### Task
The records below are to be copied word for word, with every picture left out.

(Version comparison data)
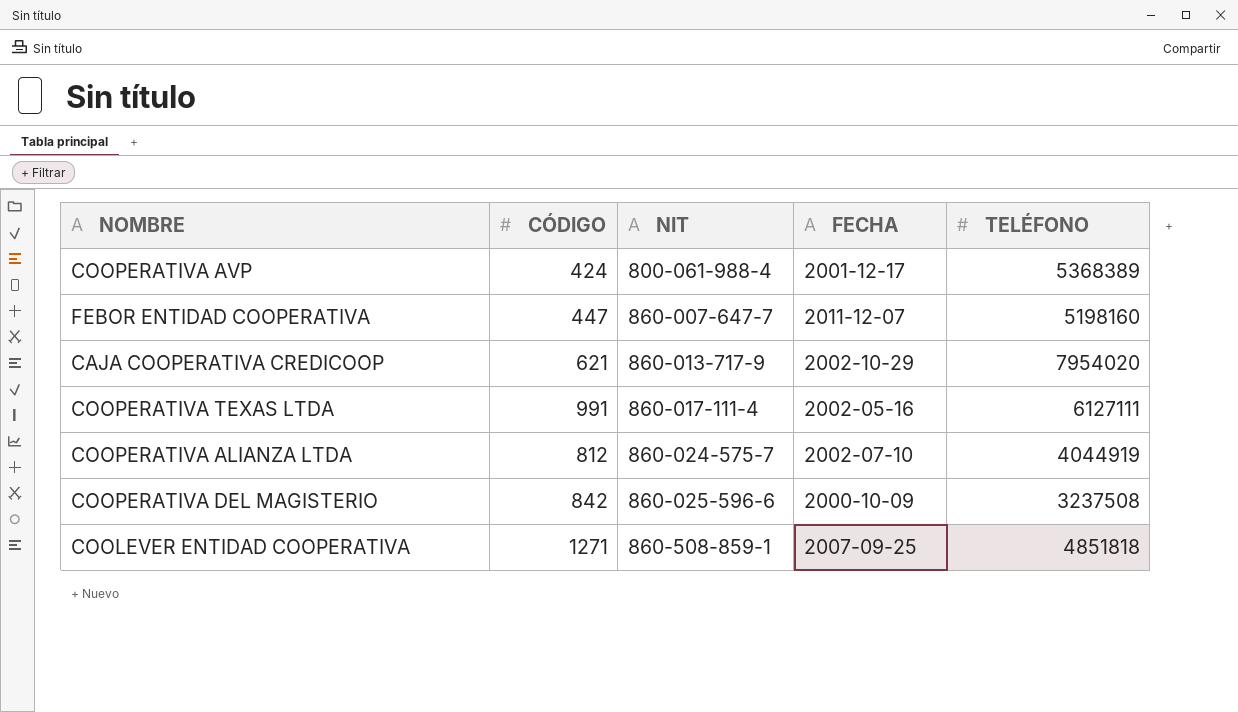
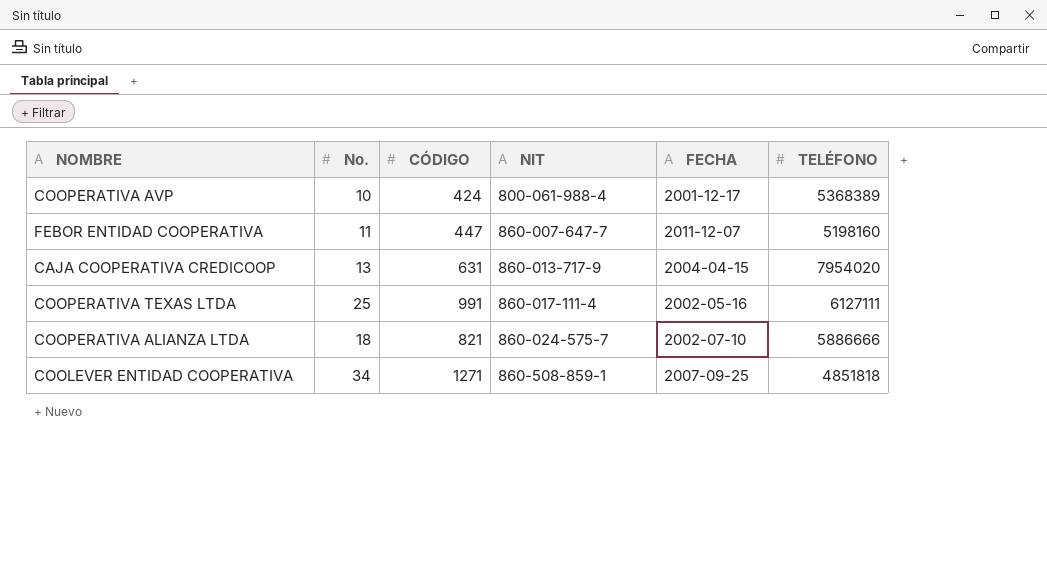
column No. | position: none -> 2
row COOPERATIVA DEL MAGISTERIO: 842 | 860-025-596-6 | 2000-10-09 | 3237508 -> none
CAJA COOPERATIVA CREDICOOP | CÓDIGO: 621 -> 631
CAJA COOPERATIVA CREDICOOP | FECHA: 2002-10-29 -> 2004-04-15
COOPERATIVA ALIANZA LTDA | CÓDIGO: 812 -> 821
COOPERATIVA ALIANZA LTDA | TELÉFONO: 4044919 -> 5886666

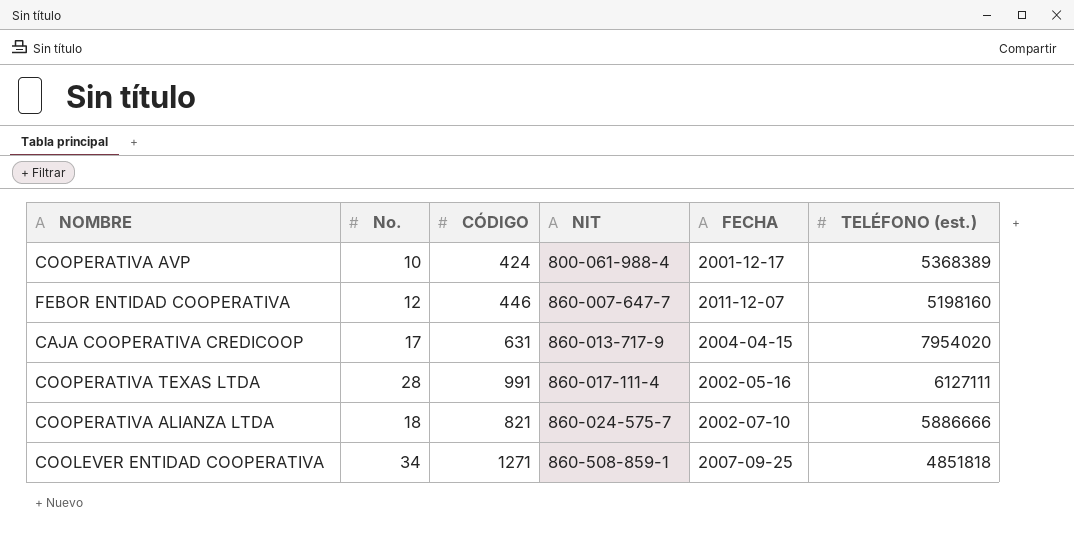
column name: TELÉFONO -> TELÉFONO (est.)
FEBOR ENTIDAD COOPERATIVA | No.: 11 -> 12
FEBOR ENTIDAD COOPERATIVA | CÓDIGO: 447 -> 446
CAJA COOPERATIVA CREDICOOP | No.: 13 -> 17
COOPERATIVA TEXAS LTDA | No.: 25 -> 28

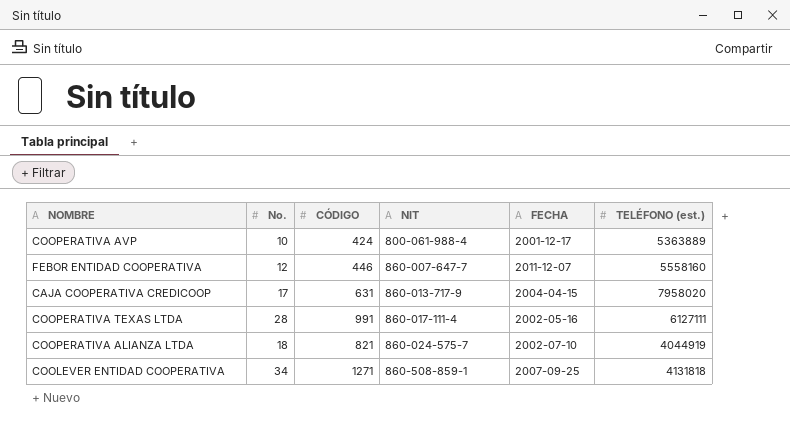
COOPERATIVA AVP | TELÉFONO (est.): 5368389 -> 5363889
FEBOR ENTIDAD COOPERATIVA | TELÉFONO (est.): 5198160 -> 5558160
CAJA COOPERATIVA CREDICOOP | TELÉFONO (est.): 7954020 -> 7958020
COOPERATIVA ALIANZA LTDA | TELÉFONO (est.): 5886666 -> 4044919
COOLEVER ENTIDAD COOPERATIVA | TELÉFONO (est.): 4851818 -> 4131818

### Exercise answer
column No. | position: none -> 2
row COOPERATIVA DEL MAGISTERIO: 842 | 860-025-596-6 | 2000-10-09 | 3237508 -> none
CAJA COOPERATIVA CREDICOOP | CÓDIGO: 621 -> 631
CAJA COOPERATIVA CREDICOOP | FECHA: 2002-10-29 -> 2004-04-15
COOPERATIVA ALIANZA LTDA | CÓDIGO: 812 -> 821
COOPERATIVA ALIANZA LTDA | TELÉFONO: 4044919 -> 5886666

column name: TELÉFONO -> TELÉFONO (est.)
FEBOR ENTIDAD COOPERATIVA | No.: 11 -> 12
FEBOR ENTIDAD COOPERATIVA | CÓDIGO: 447 -> 446
CAJA COOPERATIVA CREDICOOP | No.: 13 -> 17
COOPERATIVA TEXAS LTDA | No.: 25 -> 28

COOPERATIVA AVP | TELÉFONO (est.): 5368389 -> 5363889
FEBOR ENTIDAD COOPERATIVA | TELÉFONO (est.): 5198160 -> 5558160
CAJA COOPERATIVA CREDICOOP | TELÉFONO (est.): 7954020 -> 7958020
COOPERATIVA ALIANZA LTDA | TELÉFONO (est.): 5886666 -> 4044919
COOLEVER ENTIDAD COOPERATIVA | TELÉFONO (est.): 4851818 -> 4131818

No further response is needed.